Saved entries
+===+
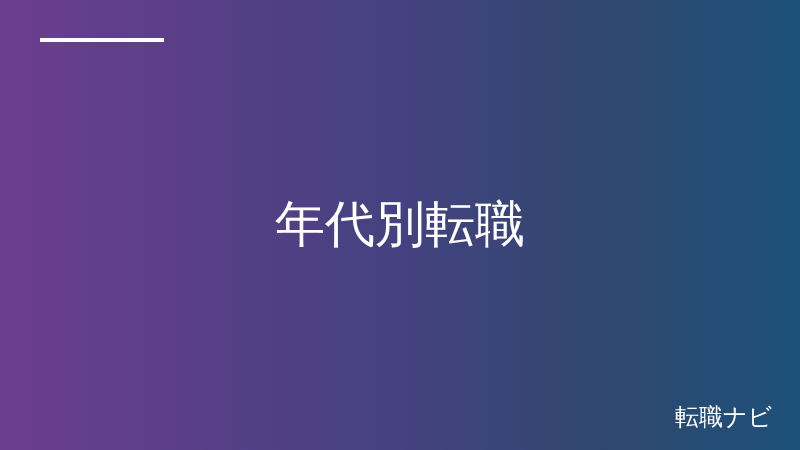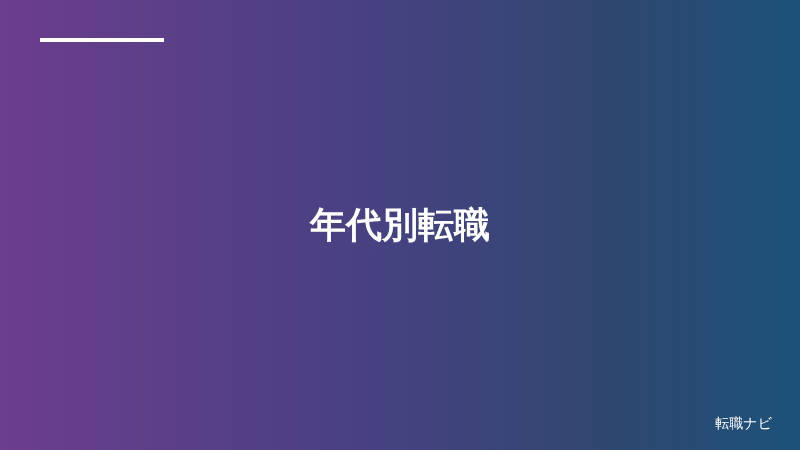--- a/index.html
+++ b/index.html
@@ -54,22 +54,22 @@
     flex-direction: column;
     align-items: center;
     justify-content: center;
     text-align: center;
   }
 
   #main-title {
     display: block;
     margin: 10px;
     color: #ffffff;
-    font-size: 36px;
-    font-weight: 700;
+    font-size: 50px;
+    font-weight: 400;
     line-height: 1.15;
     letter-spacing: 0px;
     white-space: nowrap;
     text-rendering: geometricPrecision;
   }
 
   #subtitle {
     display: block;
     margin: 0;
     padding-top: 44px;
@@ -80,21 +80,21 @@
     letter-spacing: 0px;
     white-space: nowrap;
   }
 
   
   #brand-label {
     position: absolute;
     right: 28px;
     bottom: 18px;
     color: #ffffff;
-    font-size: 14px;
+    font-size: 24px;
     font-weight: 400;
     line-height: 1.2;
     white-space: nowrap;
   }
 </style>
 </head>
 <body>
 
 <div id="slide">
+===+
__ACTIVITY__: The answer is every line in the data where the word "font" appears.

__TASK ANSWER__:
-    font-size: 36px;
-    font-weight: 700;
+    font-size: 50px;
+    font-weight: 400;
-    font-size: 14px;
+    font-size: 24px;
     font-weight: 400;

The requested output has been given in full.